In my last preaching class I had to create a one-year preaching calendar.

This project was massive to say the least. We had to supply graphics, 52 Sunday morning sermons, 52 Sunday evening services, and 52 Wednesday evening devotionals. Each sermon would outline the key passages, main points, themes, and spiritual direction of the church.

Some of the students loved creating and organizing their content. Others thought it was a waste of time.

Preaching calendars are an incredible tool that pastors should utilize to map the ministry’s spiritual direction, cast vision to your team, and enable pockets of creativity in your busy day. You are able to pair small group materials with your teaching content, regardless if you are

I know that there is an argument that the Holy Spirit may prompt you to speak on another topic or cover an issue that has come up in your community. Obviously preaching calendars have some flexibility.

If your preaching calendar doesn’t have the flexibility to respond to the Holy Spirit you might be more concerned with what you have to say, not what God has to say through you.

Don’t be that guy who ignored the Holy Spirit, whether that is nine months before a sermon or nine hours before you preach.

My sermon preparation has shifted over the past ten years into a system that works for me.

I learned early on that a pastor’s day is full of distractions and unplanned meetings. I also learned that teaching 52 lessons per year for the next 40 years is a holy endeavor that requires more than a flippant “what should I talk about this week?” approach.

“That is great, but I don’t have time to create a preaching calendar. It is too much work.”

Creating a preaching calendar isn’t a difficult as you may think. Remember, this isn’t a class assignment, you can create a calendar that has as much, or as little, information that your team needs.

I prepare my preaching calendar in three simple steps. These steps enable me to organize my content, address the spiritual needs of my ministry, lead my team to reinforce the passages I use, build momentum before and after camps, and allows me to be prepared, no matter how busy my schedule may become.  

I tend to have a detailed preaching calendar that is six to nine months long with a general calendar (like “preaching through Mark”) for nine to twelve months out.

3 Steps I Use To Prepare My Student Ministry Preaching Calendar

Prayerfully Consider The Spiritual Needs Of Our People

You can’t be a spiritual leader if you fail to prepare your spirit. While this is an ongoing discipline of prayer, I set aside one morning (8:00am-noon) to pray for our church, community, leaders, and seek what Jesus has for us.

The point of this time is to submit yourself to Jesus’ authority and leadership, not come up with five sermon series ideas.

Gather Passages And Topics We Will Cover

Throughout the year I am banking topic ideas and passages into an Evernote document and bookmarking passages as “Future Sermon” in my Bible App.
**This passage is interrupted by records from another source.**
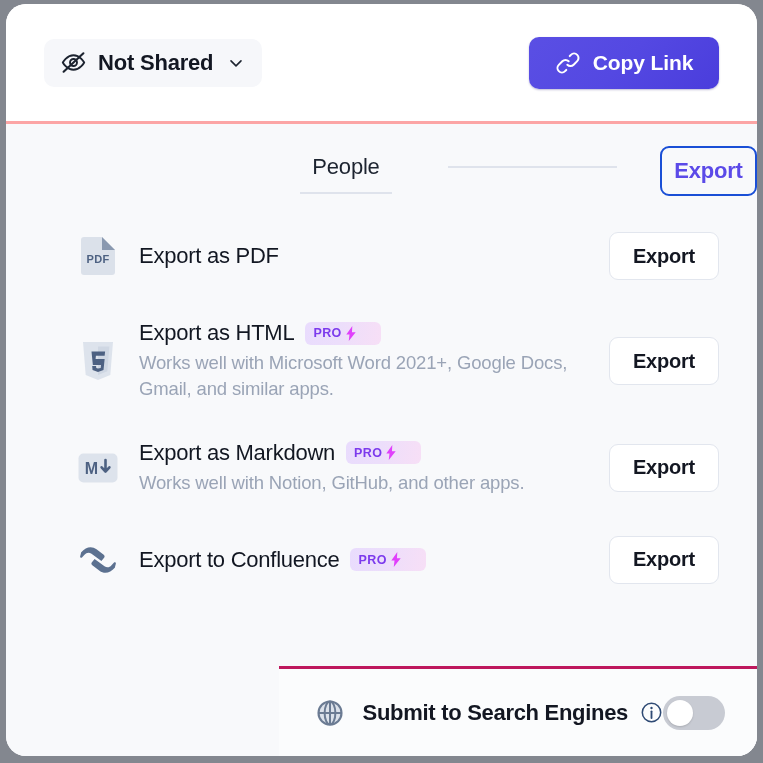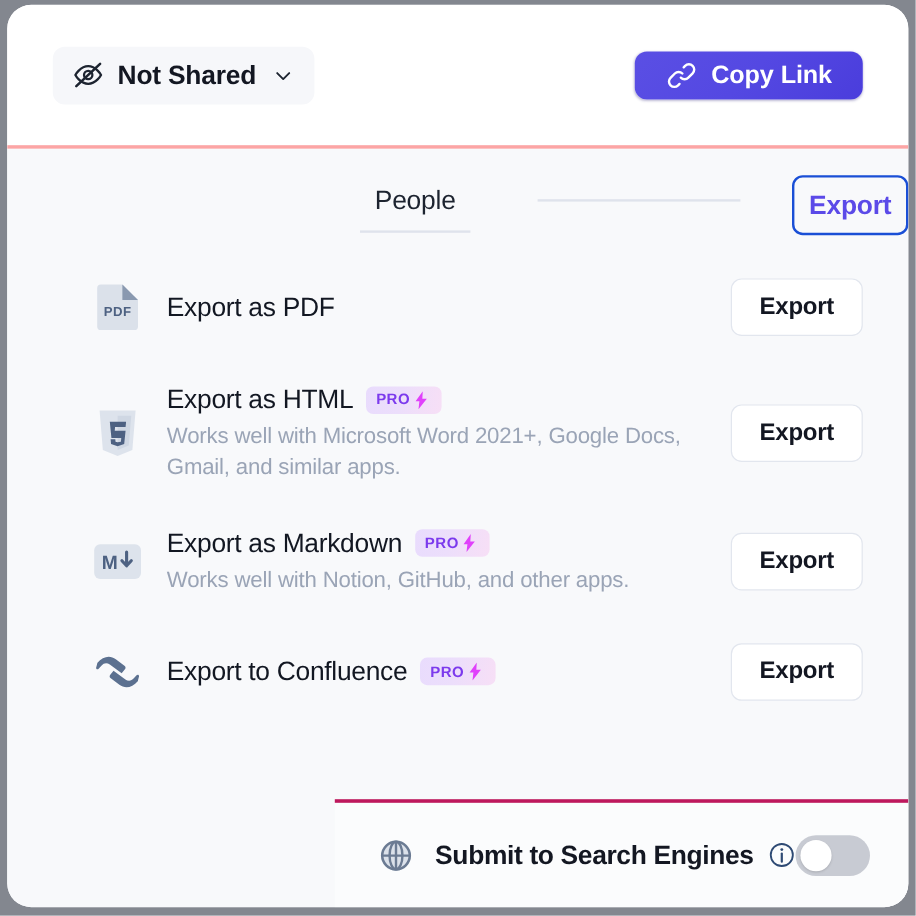--- a/index.html
+++ b/index.html
@@ -61,21 +61,21 @@
   }
   .eye-off-icon { width: 27px; height: 27px; display: block; flex: 0 0 auto; }
   .chevron-down-icon { width: 20px; height: 20px; display: block; flex: 0 0 auto; margin-left: 2px; }
 
   .copy-link-btn {
     display: flex;
     align-items: center;
     justify-content: center;
     gap: 12px;
     width: 190px;
-    height: 40px;
+    height: 52px;
     border: none;
     border-radius: 10px;
     background: linear-gradient(135deg, #5a4fe4 0%, #5448e2 50%, #4a3ddc 100%);
     cursor: pointer;
     box-shadow: 0 1px 2px rgba(40,30,120,0.30);
   }
   .copy-link-label {
     font-size: 21px;
     font-weight: bold;
     color: #ffffff;
@@ -178,21 +178,21 @@
     margin-top: 4px;
     letter-spacing: -0.15px;
     max-width: 470px;
   }
 
   .pro-badge {
     display: inline-flex;
     align-items: center;
     gap: 3px;
     height: 23px;
-    padding: 0 11px 0 8px;
+    padding: 0 24px 0 8px;
     border-radius: 6px;
     background: linear-gradient(100deg, #e9dcfd 0%, #ecdefb 45%, #f7dff6 100%);
     flex: 0 0 auto;
   }
   .pro-badge-label {
     font-size: 12.5px;
     font-weight: bold;
     color: #7c3aed;
     letter-spacing: 0.4px;
   }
Don’t underestimate the power of capturing your ideas. You need an app, notebook, or stone tablet to capture these ideas when they pop into your head.

Remember when your students were talking about the troubles that experience when sharing the Gospel with their friends? Capture that struggle in a note so that you will are able to address that in the near future.

Ideas will come from your devotional time, the local news, conferences, or while you are eating pizza with a small group. Capture them so that you can add them into your teaching.

Map Out My Preaching Calendar

A few weeks after I schedule my morning of prayer I will schedule a morning of study. This morning is about organizing content. This is a content development session that fleshes out some of the ideas I have been banking. I lay everything out on a table, use note cards for each passage/topic, and start to map where we are heading spiritually over the next 6-9 months.

I don’t write my sermons during this time – I simply develop the sermon series name, the sermon title, lock-in the main passage, and craft the rough draft of the main point. I don’t want to become bogged down with the specifics of crafting a catchy main point and lose focus on the big picture.

Once I have a map of the passages and series I pull up our church and local school calendars and place those series on the calendar.

Once it is on my calendar I consider my preaching calendar set. From there we start to develop graphics, worship sets, and the specifics for weekly worship.

That is it. 

I don’t write sermons months in advance, but I do have a topic, passage, and main point ready. 

Each week I know what I’m speaking on, the direction we are heading, and the information I need to pass on to my team. Simple as that! 

Now What?

Do you utilize a preaching calendar? What process works for you? How far ahead do you plan?